ACTION ITEM: Please reply with one number only: how many lines in the entries below contain the string "color".

LISTED ENTRIES:
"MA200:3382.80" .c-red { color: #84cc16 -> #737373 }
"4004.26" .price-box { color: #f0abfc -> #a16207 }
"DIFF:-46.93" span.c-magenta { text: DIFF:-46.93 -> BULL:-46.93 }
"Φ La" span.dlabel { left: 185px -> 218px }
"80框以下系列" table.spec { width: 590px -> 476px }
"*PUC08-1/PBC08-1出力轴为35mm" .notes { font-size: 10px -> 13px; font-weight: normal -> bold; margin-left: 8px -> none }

WRITTEN RESPONSE: 2